After the shot was fired, authorities have said, Hadley thrust the handgun at a friend, who then hid the weapon under the driver’s seat of his truck before officers arrived. Police later recovered the weapon.
Henderson police also obtained a video posted to Hadley’s Snapchat account seven minutes before the 911 call. In the three-second video, Hadley is holding the black handgun used in Claypool’s killing, according to the report.
Hadley’s attorney, Erick Ferran, previously said the shooting was “not a case of premeditated murder” but instead “a stupid, horrible, tragic accident.”

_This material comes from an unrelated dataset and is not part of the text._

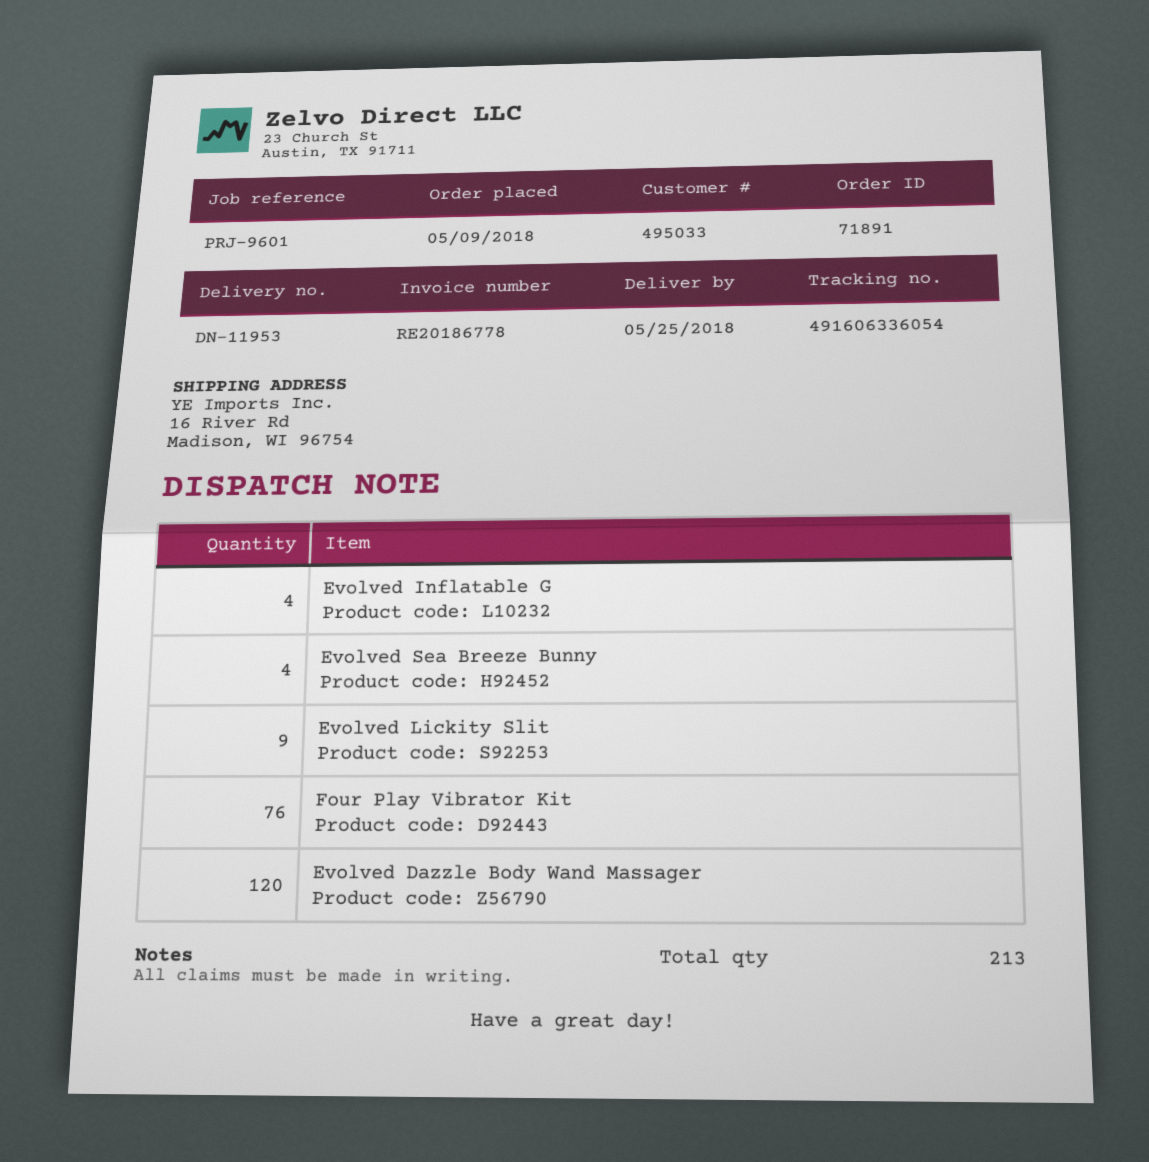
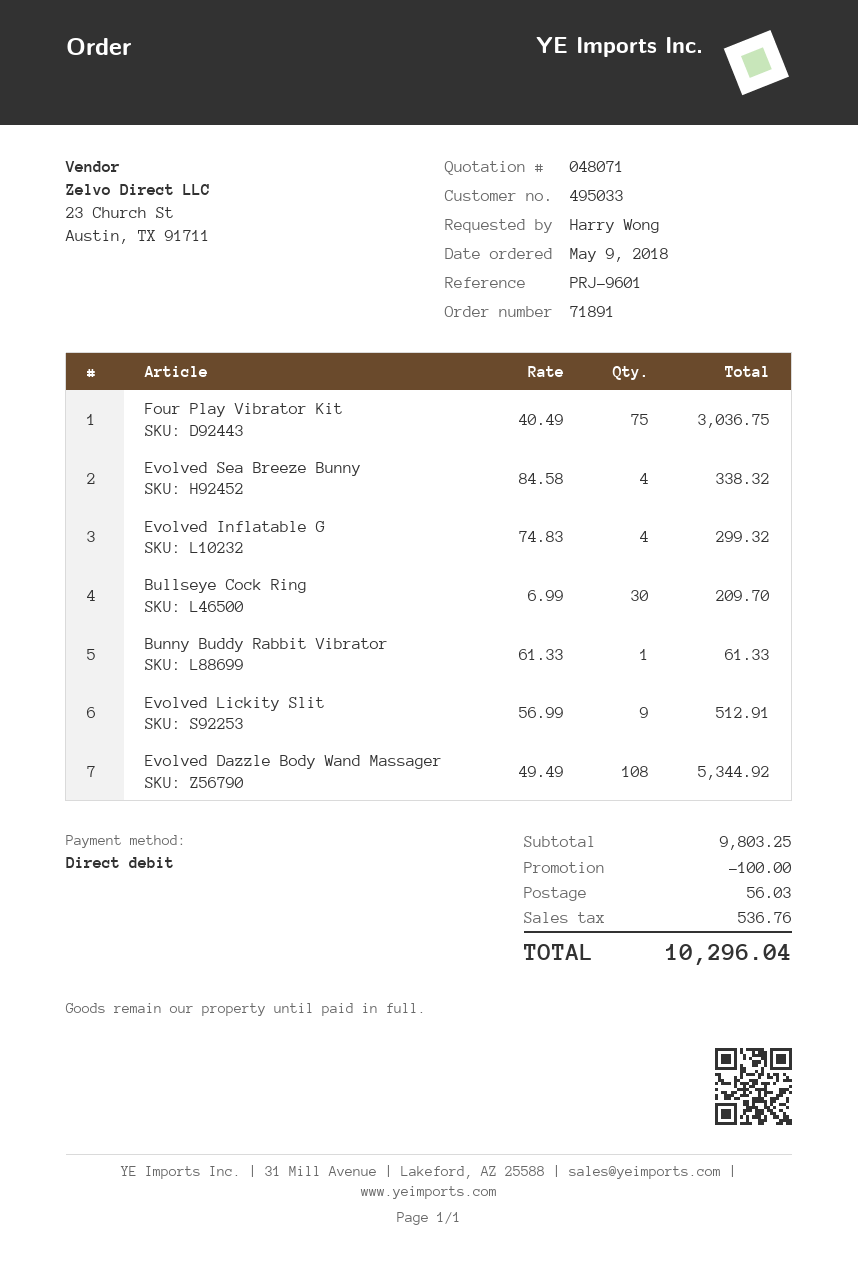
Four Play Vibrator Kit: 76 -> 75
Evolved Dazzle Body Wand Massager: 120 -> 108
Bullseye Cock Ring: none -> 30
Bunny Buddy Rabbit Vibrator: none -> 1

Before he was sentenced, Hadley said, “I would just like to say that I’m very sorry to the family. I understand that nothing I can say or do will ever make up for their loss. I do hope they can understand one day that this was an accident, and I’m just so sorry.”
When Hadley looked toward the courtroom gallery packed with Claypool’s relatives, one whispered, “Oh, don’t look at us.”
At the time of the shooting, Claypool had been visiting home for summer break. A 2018 Coronado High School graduate and longtime competitive cheerleader, she had just wrapped up her freshman year at University of Nevada, Reno, and was set to return this fall.
The victim’s mother, Lee Ann Pretto, said Wednesday during her statement that her daughter — the youngest of three siblings — had chosen to follow in her older brother’s footsteps and was studying chemical engineering.
“The loss is heavy. The death of Mia is crushing. It shatters our hearts,” Pretto said, crying. “I had to make that phone call to UNR, to the dean, to withdraw her from all the classes she had registered for.”
But none of her family members would have been surprised had she eventually changed course, instead becoming a civil rights lawyer.
“She was a bright light. She was born and destined to be a civil rights attorney,” her father said. “But we’ll never know how she would have changed the world and the lives she would have impacted.”